Content starts

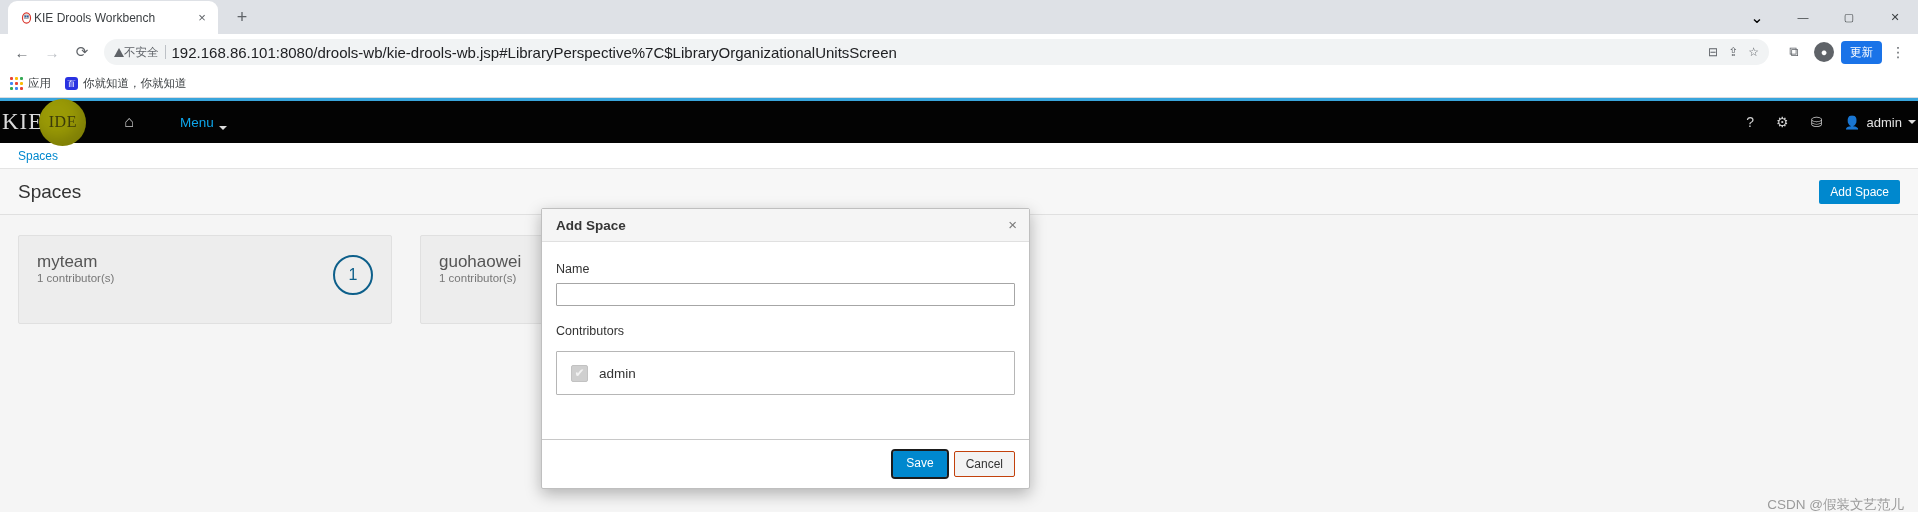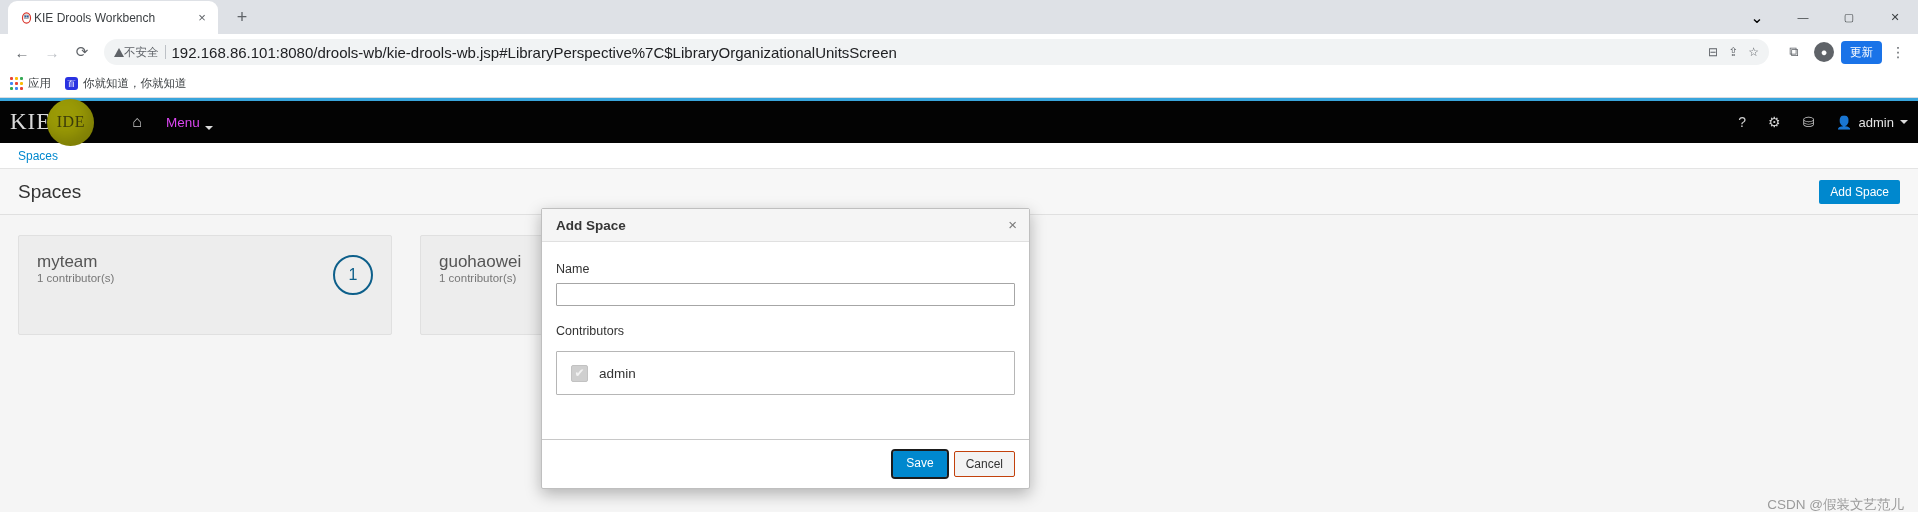"KIE" .kie-header { padding: 0 10px -> 0 2px }
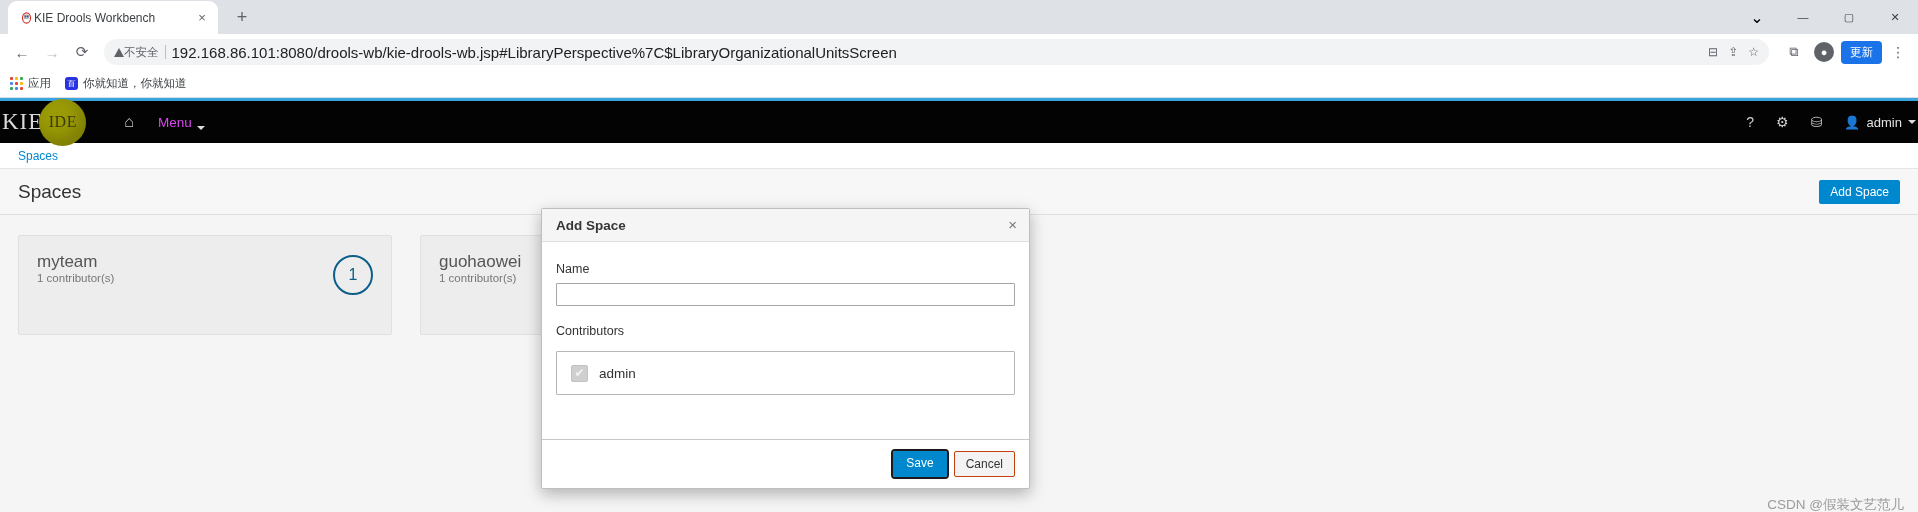"Menu" .menu-item { color: #d946ef -> #0ea5e9; margin-left: 24px -> 46px }
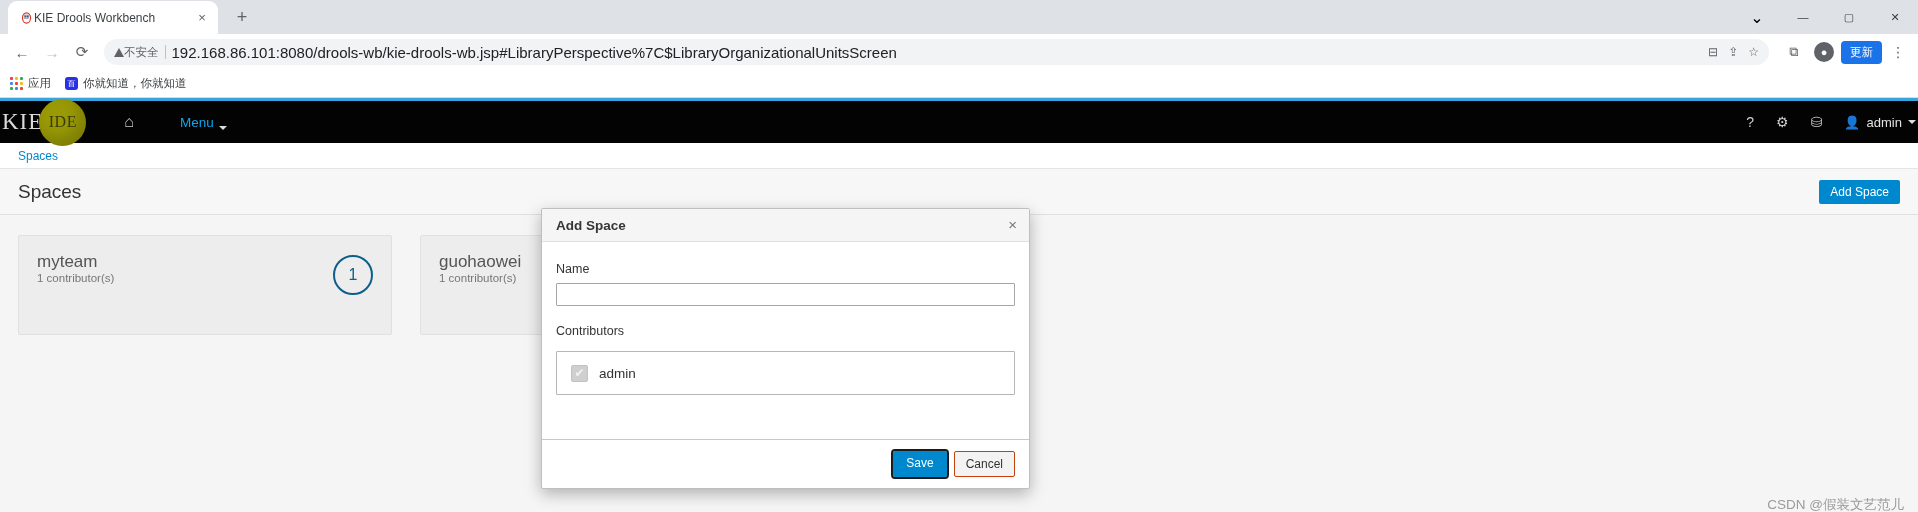"myteam" .space-card { height: 100px -> 89px }
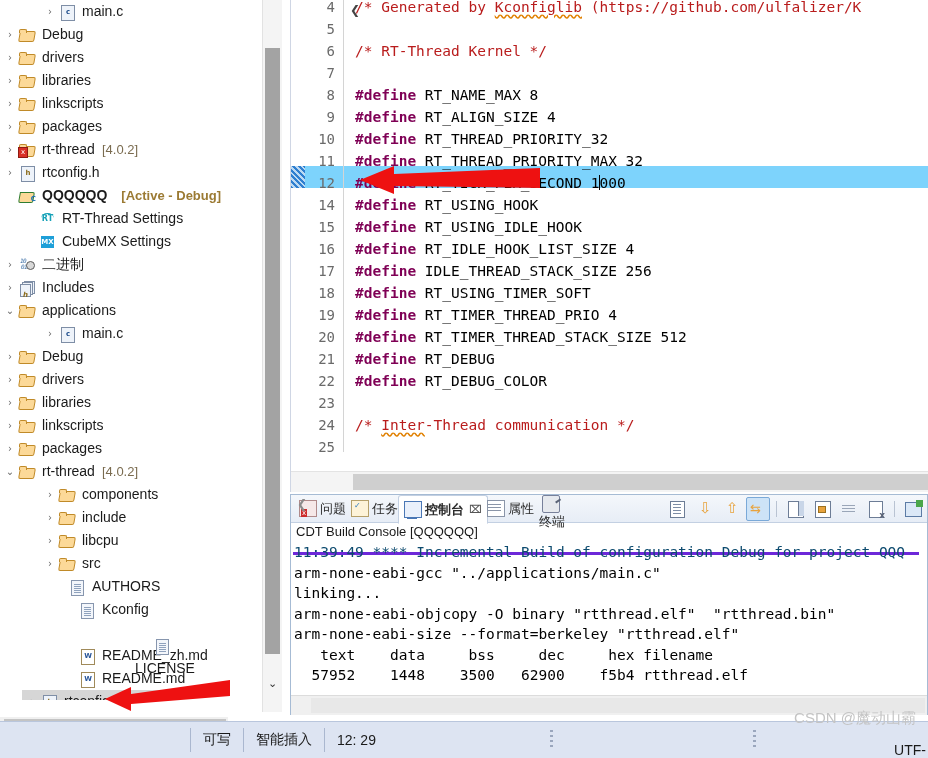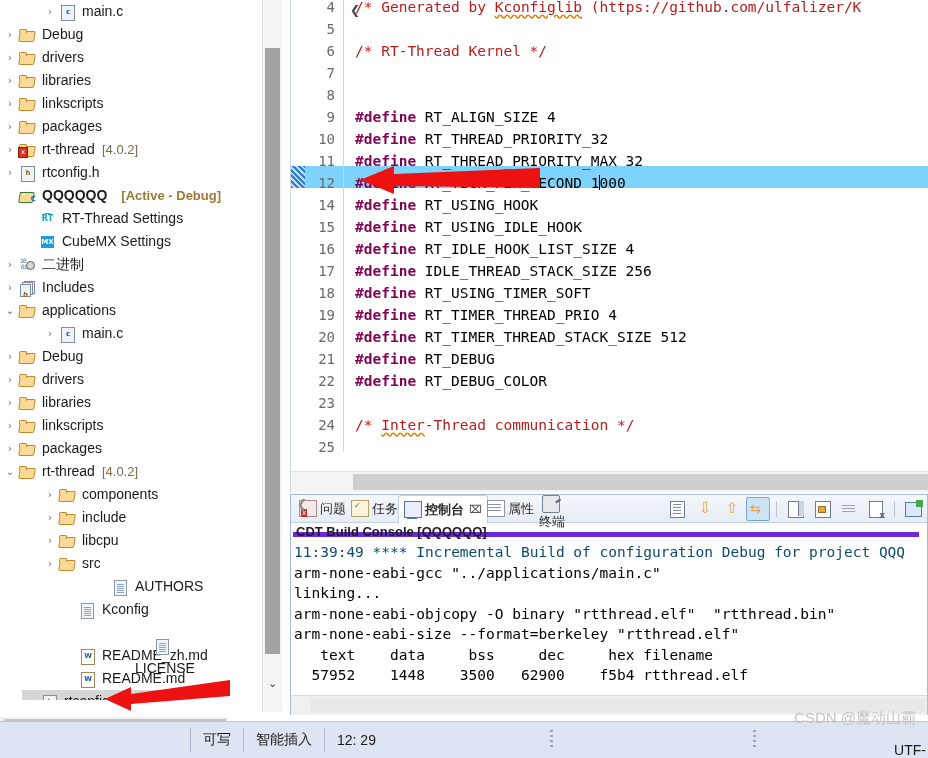"#define RT_NAME_MAX 8" span.ctext { html: none -> <span><span>#define</span><span> RT_NAME_MAX 8</span></span> }
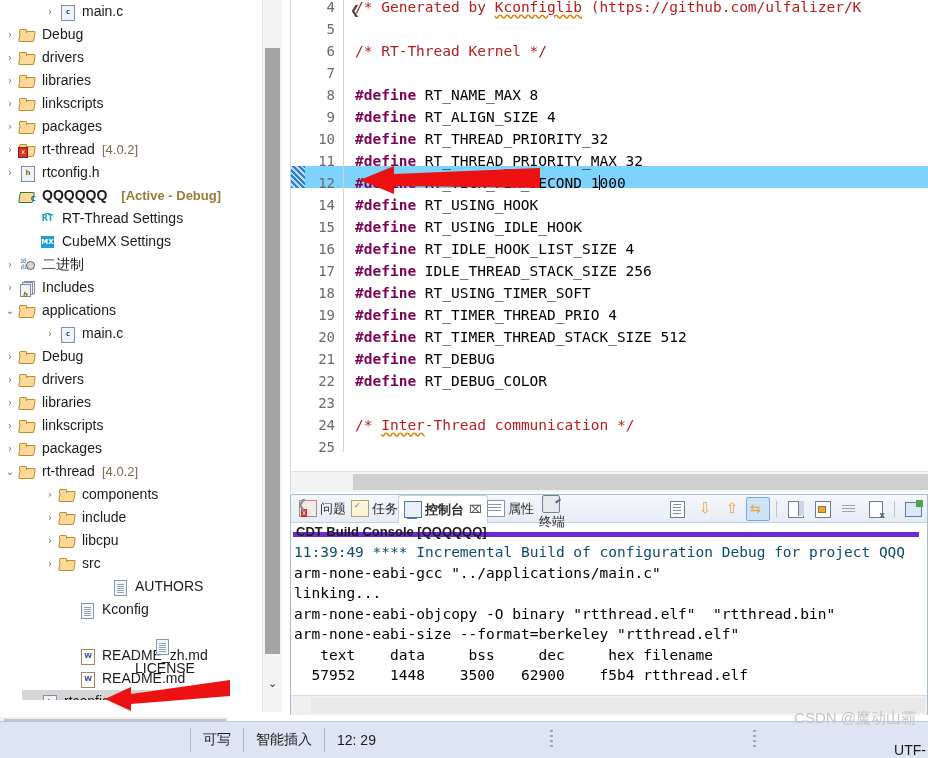"CDT Build Console [QQQQQQ]" #console-title { border-bottom: 5px solid #6d28d9 -> 3px solid #6d28d9; font-weight: bold -> none; height: 14px -> 32px }
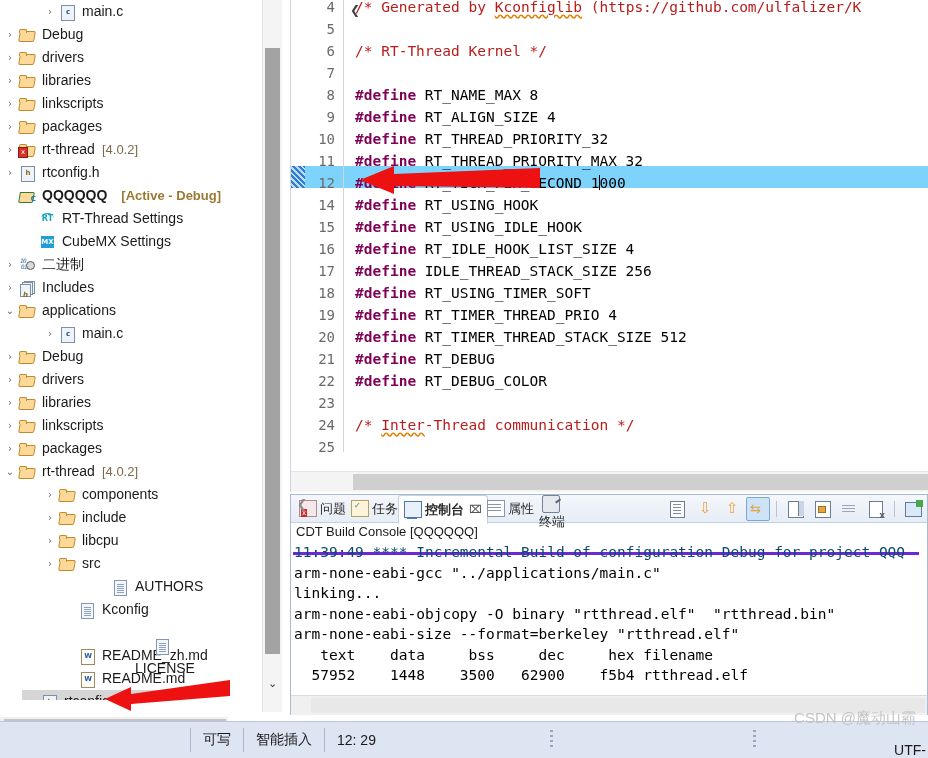"AUTHORS" div.row { padding-left: 95px -> 52px }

Content ends

With the pictures omitted, restate every entry above word for word.

» ANSWER SECTION:
"KIE" .kie-header { padding: 0 10px -> 0 2px }
"Menu" .menu-item { color: #d946ef -> #0ea5e9; margin-left: 24px -> 46px }
"myteam" .space-card { height: 100px -> 89px }
"#define RT_NAME_MAX 8" span.ctext { html: none -> <span><span>#define</span><span> RT_NAME_MAX 8</span></span> }
"CDT Build Console [QQQQQQ]" #console-title { border-bottom: 5px solid #6d28d9 -> 3px solid #6d28d9; font-weight: bold -> none; height: 14px -> 32px }
"AUTHORS" div.row { padding-left: 95px -> 52px }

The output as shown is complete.